Segment Start: Information
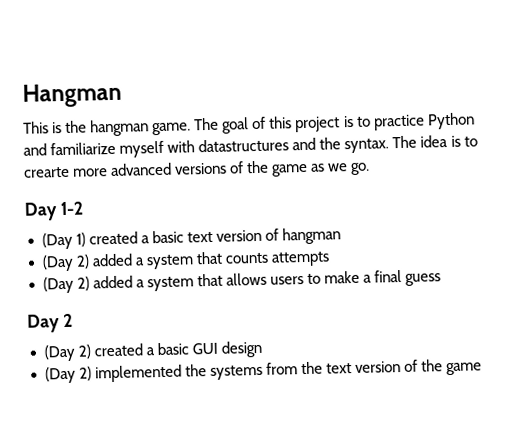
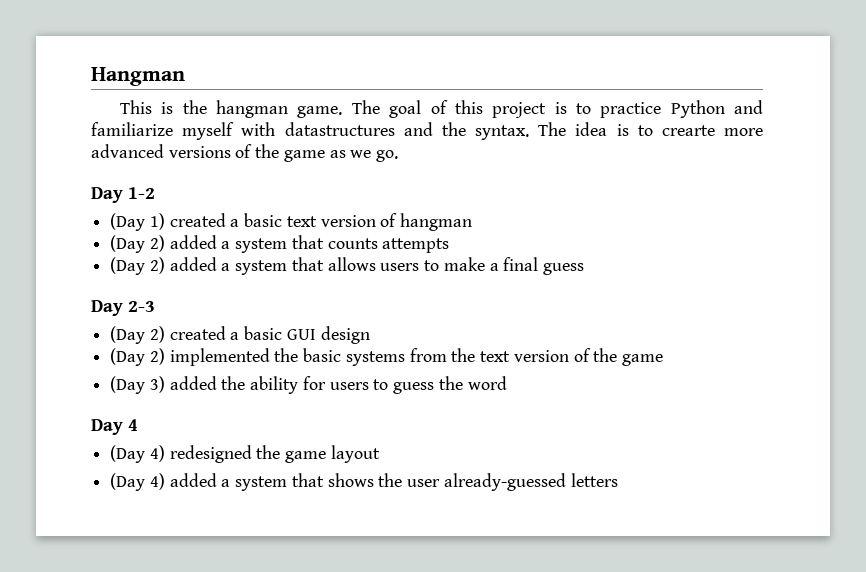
- Day 2
+ Day 2-3
- (Day 2) implemented the systems from the text version of the game
+ (Day 2) implemented the basic systems from the text version of the game
+ (Day 3) added the ability for users to guess the word
+ Day 4
+ (Day 4) redesigned the game layout
+ (Day 4) added a system that shows the user already-guessed letters

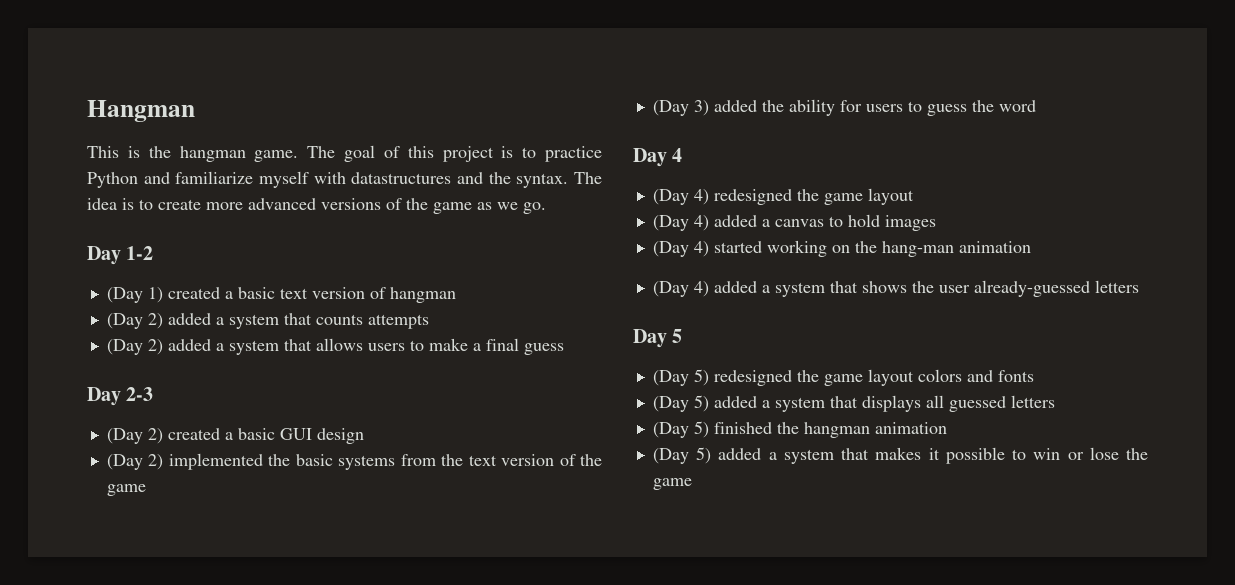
- The idea is to crearte more advanced versions of the game as we go.
+ The idea is to create more advanced versions of the game as we go.
+ (Day 4) added a canvas to hold images
+ (Day 4) started working on the hang-man animation
+ Day 5
+ (Day 5) redesigned the game layout colors and fonts
+ (Day 5) added a system that displays all guessed letters
+ (Day 5) finished the hangman animation
+ (Day 5) added a system that makes it possible to win or lose the game

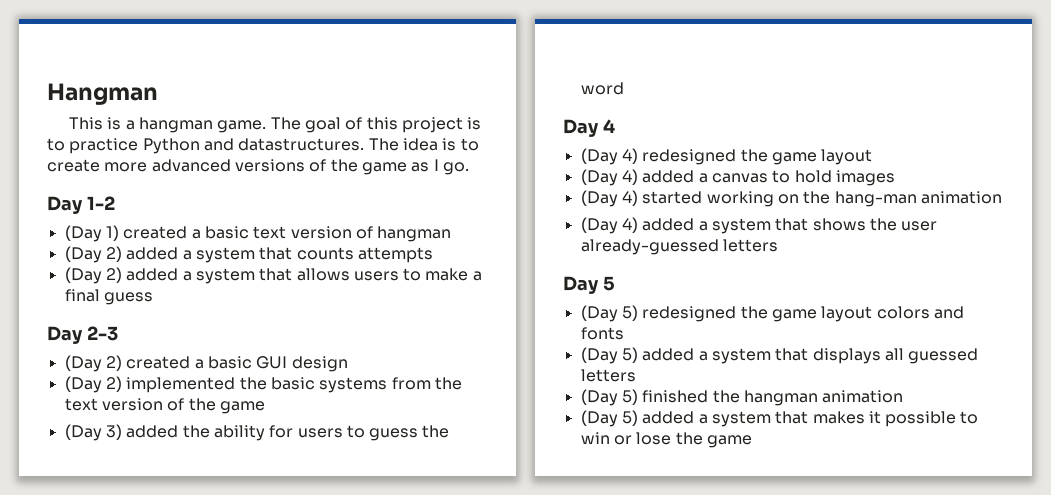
- This is the hangman game.
+ This is a hangman game.
- The goal of this project is to practice Python and familiarize myself with datastructures and the syntax.
+ The goal of this project is to practice Python and datastructures.
- The idea is to create more advanced versions of the game as we go.
+ The idea is to create more advanced versions of the game as I go.

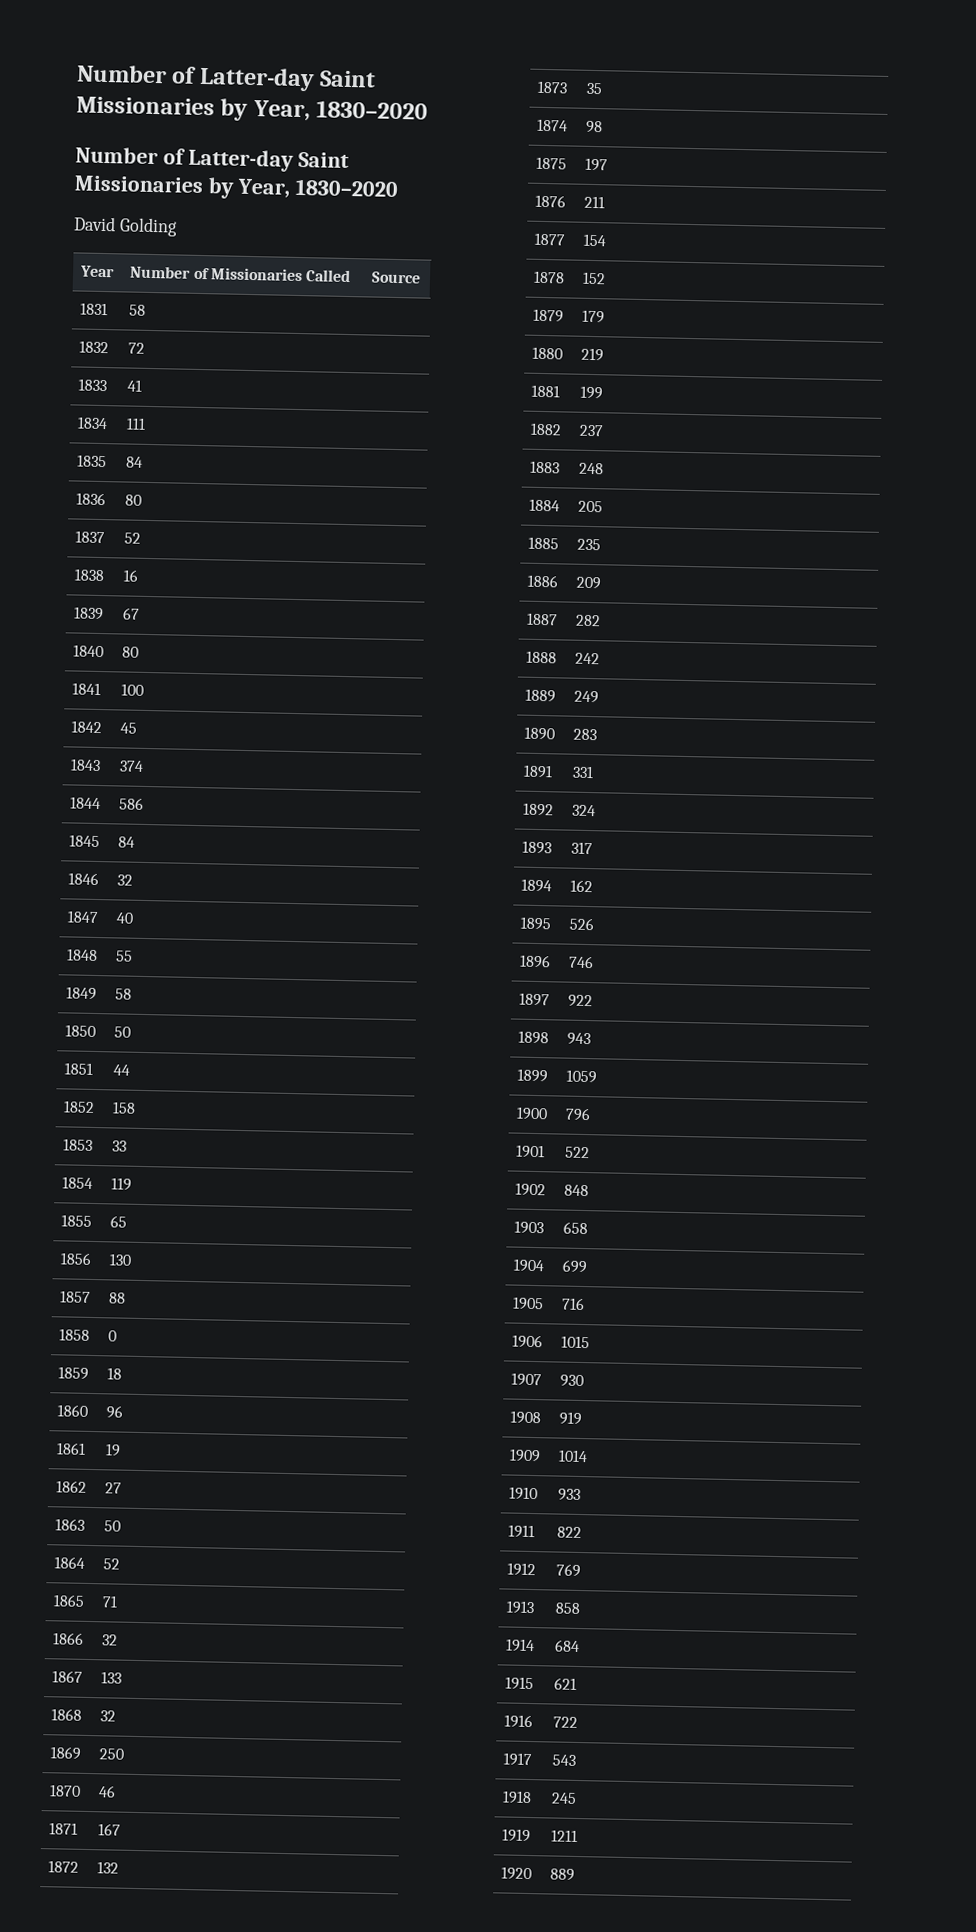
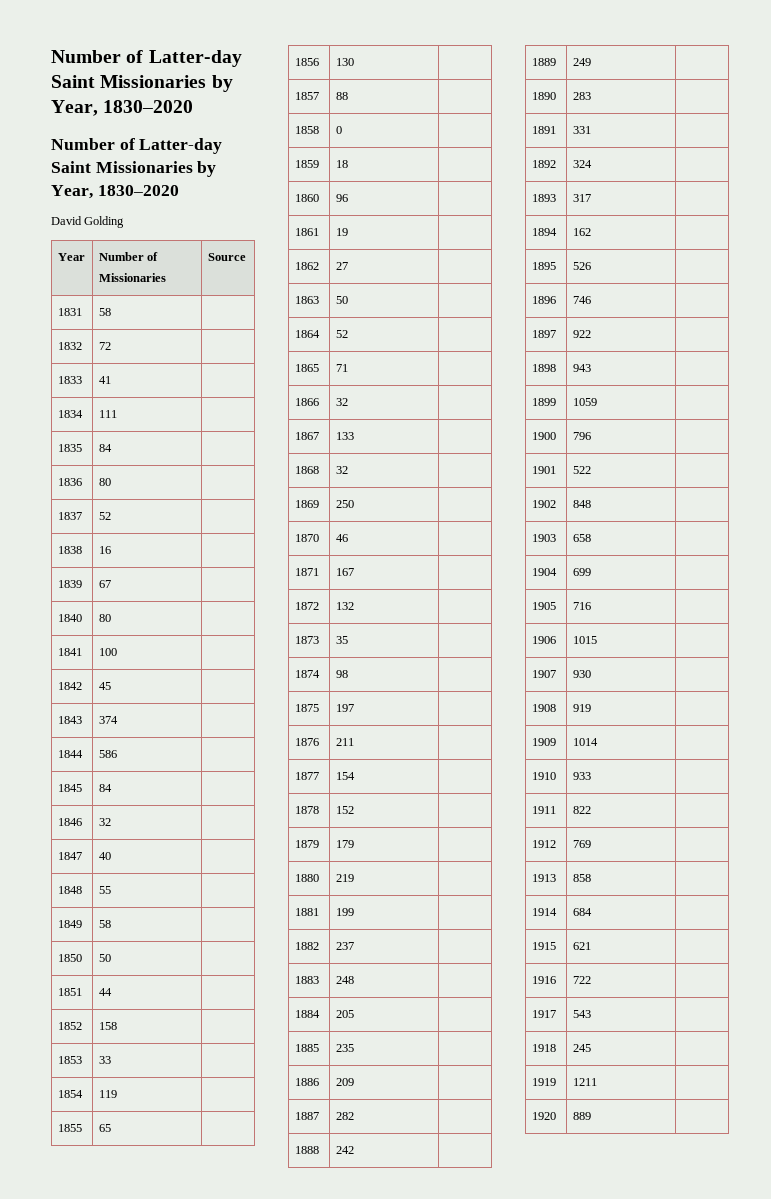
- Year | Number of Missionaries Called | Source
+ Year | Number of Missionaries | Source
Segment End: Information
## What is needed
Print each of the records above exactly as written, leaving no picture in the copy.

## Your response
- Day 2
+ Day 2-3
- (Day 2) implemented the systems from the text version of the game
+ (Day 2) implemented the basic systems from the text version of the game
+ (Day 3) added the ability for users to guess the word
+ Day 4
+ (Day 4) redesigned the game layout
+ (Day 4) added a system that shows the user already-guessed letters

- The idea is to crearte more advanced versions of the game as we go.
+ The idea is to create more advanced versions of the game as we go.
+ (Day 4) added a canvas to hold images
+ (Day 4) started working on the hang-man animation
+ Day 5
+ (Day 5) redesigned the game layout colors and fonts
+ (Day 5) added a system that displays all guessed letters
+ (Day 5) finished the hangman animation
+ (Day 5) added a system that makes it possible to win or lose the game

- This is the hangman game.
+ This is a hangman game.
- The goal of this project is to practice Python and familiarize myself with datastructures and the syntax.
+ The goal of this project is to practice Python and datastructures.
- The idea is to create more advanced versions of the game as we go.
+ The idea is to create more advanced versions of the game as I go.

- Year | Number of Missionaries Called | Source
+ Year | Number of Missionaries | Source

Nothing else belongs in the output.